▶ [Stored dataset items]
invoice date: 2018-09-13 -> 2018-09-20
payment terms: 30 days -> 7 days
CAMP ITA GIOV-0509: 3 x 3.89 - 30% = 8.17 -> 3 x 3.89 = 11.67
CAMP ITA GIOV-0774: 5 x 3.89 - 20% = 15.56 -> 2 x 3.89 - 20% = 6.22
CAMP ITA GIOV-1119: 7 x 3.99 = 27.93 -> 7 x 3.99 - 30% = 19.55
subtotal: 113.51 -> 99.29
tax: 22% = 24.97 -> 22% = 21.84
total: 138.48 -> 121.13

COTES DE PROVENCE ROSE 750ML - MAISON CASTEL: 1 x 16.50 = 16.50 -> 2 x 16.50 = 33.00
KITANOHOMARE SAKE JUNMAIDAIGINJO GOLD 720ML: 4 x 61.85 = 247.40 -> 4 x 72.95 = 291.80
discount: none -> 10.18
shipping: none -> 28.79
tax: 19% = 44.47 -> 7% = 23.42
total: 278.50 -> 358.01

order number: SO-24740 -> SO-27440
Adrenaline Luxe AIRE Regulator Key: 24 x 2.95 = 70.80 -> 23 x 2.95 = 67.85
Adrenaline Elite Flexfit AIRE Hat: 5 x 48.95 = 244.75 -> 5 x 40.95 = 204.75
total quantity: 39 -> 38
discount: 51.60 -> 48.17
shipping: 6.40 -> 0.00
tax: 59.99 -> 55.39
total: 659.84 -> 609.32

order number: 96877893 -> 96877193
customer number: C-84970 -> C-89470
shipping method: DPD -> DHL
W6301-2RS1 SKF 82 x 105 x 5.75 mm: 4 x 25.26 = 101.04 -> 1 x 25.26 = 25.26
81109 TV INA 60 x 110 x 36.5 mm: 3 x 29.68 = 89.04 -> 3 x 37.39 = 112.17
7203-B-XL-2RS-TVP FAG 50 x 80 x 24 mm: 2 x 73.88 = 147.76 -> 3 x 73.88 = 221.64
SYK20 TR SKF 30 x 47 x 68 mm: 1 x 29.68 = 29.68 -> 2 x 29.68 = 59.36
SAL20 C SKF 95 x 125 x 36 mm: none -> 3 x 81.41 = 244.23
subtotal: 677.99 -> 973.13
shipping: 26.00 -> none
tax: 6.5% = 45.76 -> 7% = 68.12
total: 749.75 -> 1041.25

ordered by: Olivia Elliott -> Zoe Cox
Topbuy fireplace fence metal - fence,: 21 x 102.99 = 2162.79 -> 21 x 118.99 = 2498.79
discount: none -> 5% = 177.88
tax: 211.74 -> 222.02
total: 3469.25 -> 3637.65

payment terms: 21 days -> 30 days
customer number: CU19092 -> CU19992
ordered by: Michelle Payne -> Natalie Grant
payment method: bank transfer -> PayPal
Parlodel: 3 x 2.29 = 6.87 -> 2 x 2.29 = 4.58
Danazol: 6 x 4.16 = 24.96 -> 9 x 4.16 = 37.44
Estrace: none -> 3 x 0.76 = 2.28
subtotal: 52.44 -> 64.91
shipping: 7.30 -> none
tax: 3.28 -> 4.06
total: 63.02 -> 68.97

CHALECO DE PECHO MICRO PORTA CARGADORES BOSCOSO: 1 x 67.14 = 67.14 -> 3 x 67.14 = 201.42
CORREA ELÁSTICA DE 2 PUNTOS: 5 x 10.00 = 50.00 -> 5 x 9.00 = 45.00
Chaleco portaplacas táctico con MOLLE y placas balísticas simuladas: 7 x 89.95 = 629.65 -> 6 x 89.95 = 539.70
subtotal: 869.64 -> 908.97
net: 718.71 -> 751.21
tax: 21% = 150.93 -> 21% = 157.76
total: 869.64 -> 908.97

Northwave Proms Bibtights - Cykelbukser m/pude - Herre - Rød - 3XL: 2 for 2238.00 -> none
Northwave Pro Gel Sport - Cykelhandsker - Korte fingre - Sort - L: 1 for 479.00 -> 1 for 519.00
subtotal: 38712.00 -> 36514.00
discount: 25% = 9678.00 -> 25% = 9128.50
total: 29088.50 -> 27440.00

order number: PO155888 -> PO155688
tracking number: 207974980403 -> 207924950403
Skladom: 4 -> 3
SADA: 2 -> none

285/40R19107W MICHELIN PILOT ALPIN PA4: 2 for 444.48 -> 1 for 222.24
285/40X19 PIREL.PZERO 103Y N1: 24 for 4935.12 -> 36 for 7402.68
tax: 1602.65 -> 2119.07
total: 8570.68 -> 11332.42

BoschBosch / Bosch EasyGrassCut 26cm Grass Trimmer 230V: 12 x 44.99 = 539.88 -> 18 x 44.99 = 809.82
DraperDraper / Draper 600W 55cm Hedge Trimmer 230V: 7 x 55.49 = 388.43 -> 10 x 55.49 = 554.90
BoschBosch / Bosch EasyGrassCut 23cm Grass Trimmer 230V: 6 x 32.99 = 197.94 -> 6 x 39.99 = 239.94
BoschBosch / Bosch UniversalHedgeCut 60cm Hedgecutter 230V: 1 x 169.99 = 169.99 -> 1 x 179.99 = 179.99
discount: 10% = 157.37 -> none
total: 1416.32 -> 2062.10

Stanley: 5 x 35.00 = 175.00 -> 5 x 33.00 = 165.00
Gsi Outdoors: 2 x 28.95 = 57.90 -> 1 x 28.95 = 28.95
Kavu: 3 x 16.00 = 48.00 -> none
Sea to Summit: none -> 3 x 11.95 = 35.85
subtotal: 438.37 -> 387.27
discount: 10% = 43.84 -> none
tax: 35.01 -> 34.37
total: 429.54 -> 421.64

▶ [Problem to solve] Could you write out the full data verbatim?

▶ [Solved problem]
invoice date: 2018-09-13 -> 2018-09-20
payment terms: 30 days -> 7 days
CAMP ITA GIOV-0509: 3 x 3.89 - 30% = 8.17 -> 3 x 3.89 = 11.67
CAMP ITA GIOV-0774: 5 x 3.89 - 20% = 15.56 -> 2 x 3.89 - 20% = 6.22
CAMP ITA GIOV-1119: 7 x 3.99 = 27.93 -> 7 x 3.99 - 30% = 19.55
subtotal: 113.51 -> 99.29
tax: 22% = 24.97 -> 22% = 21.84
total: 138.48 -> 121.13

COTES DE PROVENCE ROSE 750ML - MAISON CASTEL: 1 x 16.50 = 16.50 -> 2 x 16.50 = 33.00
KITANOHOMARE SAKE JUNMAIDAIGINJO GOLD 720ML: 4 x 61.85 = 247.40 -> 4 x 72.95 = 291.80
discount: none -> 10.18
shipping: none -> 28.79
tax: 19% = 44.47 -> 7% = 23.42
total: 278.50 -> 358.01

order number: SO-24740 -> SO-27440
Adrenaline Luxe AIRE Regulator Key: 24 x 2.95 = 70.80 -> 23 x 2.95 = 67.85
Adrenaline Elite Flexfit AIRE Hat: 5 x 48.95 = 244.75 -> 5 x 40.95 = 204.75
total quantity: 39 -> 38
discount: 51.60 -> 48.17
shipping: 6.40 -> 0.00
tax: 59.99 -> 55.39
total: 659.84 -> 609.32

order number: 96877893 -> 96877193
customer number: C-84970 -> C-89470
shipping method: DPD -> DHL
W6301-2RS1 SKF 82 x 105 x 5.75 mm: 4 x 25.26 = 101.04 -> 1 x 25.26 = 25.26
81109 TV INA 60 x 110 x 36.5 mm: 3 x 29.68 = 89.04 -> 3 x 37.39 = 112.17
7203-B-XL-2RS-TVP FAG 50 x 80 x 24 mm: 2 x 73.88 = 147.76 -> 3 x 73.88 = 221.64
SYK20 TR SKF 30 x 47 x 68 mm: 1 x 29.68 = 29.68 -> 2 x 29.68 = 59.36
SAL20 C SKF 95 x 125 x 36 mm: none -> 3 x 81.41 = 244.23
subtotal: 677.99 -> 973.13
shipping: 26.00 -> none
tax: 6.5% = 45.76 -> 7% = 68.12
total: 749.75 -> 1041.25

ordered by: Olivia Elliott -> Zoe Cox
Topbuy fireplace fence metal - fence,: 21 x 102.99 = 2162.79 -> 21 x 118.99 = 2498.79
discount: none -> 5% = 177.88
tax: 211.74 -> 222.02
total: 3469.25 -> 3637.65

payment terms: 21 days -> 30 days
customer number: CU19092 -> CU19992
ordered by: Michelle Payne -> Natalie Grant
payment method: bank transfer -> PayPal
Parlodel: 3 x 2.29 = 6.87 -> 2 x 2.29 = 4.58
Danazol: 6 x 4.16 = 24.96 -> 9 x 4.16 = 37.44
Estrace: none -> 3 x 0.76 = 2.28
subtotal: 52.44 -> 64.91
shipping: 7.30 -> none
tax: 3.28 -> 4.06
total: 63.02 -> 68.97

CHALECO DE PECHO MICRO PORTA CARGADORES BOSCOSO: 1 x 67.14 = 67.14 -> 3 x 67.14 = 201.42
CORREA ELÁSTICA DE 2 PUNTOS: 5 x 10.00 = 50.00 -> 5 x 9.00 = 45.00
Chaleco portaplacas táctico con MOLLE y placas balísticas simuladas: 7 x 89.95 = 629.65 -> 6 x 89.95 = 539.70
subtotal: 869.64 -> 908.97
net: 718.71 -> 751.21
tax: 21% = 150.93 -> 21% = 157.76
total: 869.64 -> 908.97

Northwave Proms Bibtights - Cykelbukser m/pude - Herre - Rød - 3XL: 2 for 2238.00 -> none
Northwave Pro Gel Sport - Cykelhandsker - Korte fingre - Sort - L: 1 for 479.00 -> 1 for 519.00
subtotal: 38712.00 -> 36514.00
discount: 25% = 9678.00 -> 25% = 9128.50
total: 29088.50 -> 27440.00

order number: PO155888 -> PO155688
tracking number: 207974980403 -> 207924950403
Skladom: 4 -> 3
SADA: 2 -> none

285/40R19107W MICHELIN PILOT ALPIN PA4: 2 for 444.48 -> 1 for 222.24
285/40X19 PIREL.PZERO 103Y N1: 24 for 4935.12 -> 36 for 7402.68
tax: 1602.65 -> 2119.07
total: 8570.68 -> 11332.42

BoschBosch / Bosch EasyGrassCut 26cm Grass Trimmer 230V: 12 x 44.99 = 539.88 -> 18 x 44.99 = 809.82
DraperDraper / Draper 600W 55cm Hedge Trimmer 230V: 7 x 55.49 = 388.43 -> 10 x 55.49 = 554.90
BoschBosch / Bosch EasyGrassCut 23cm Grass Trimmer 230V: 6 x 32.99 = 197.94 -> 6 x 39.99 = 239.94
BoschBosch / Bosch UniversalHedgeCut 60cm Hedgecutter 230V: 1 x 169.99 = 169.99 -> 1 x 179.99 = 179.99
discount: 10% = 157.37 -> none
total: 1416.32 -> 2062.10

Stanley: 5 x 35.00 = 175.00 -> 5 x 33.00 = 165.00
Gsi Outdoors: 2 x 28.95 = 57.90 -> 1 x 28.95 = 28.95
Kavu: 3 x 16.00 = 48.00 -> none
Sea to Summit: none -> 3 x 11.95 = 35.85
subtotal: 438.37 -> 387.27
discount: 10% = 43.84 -> none
tax: 35.01 -> 34.37
total: 429.54 -> 421.64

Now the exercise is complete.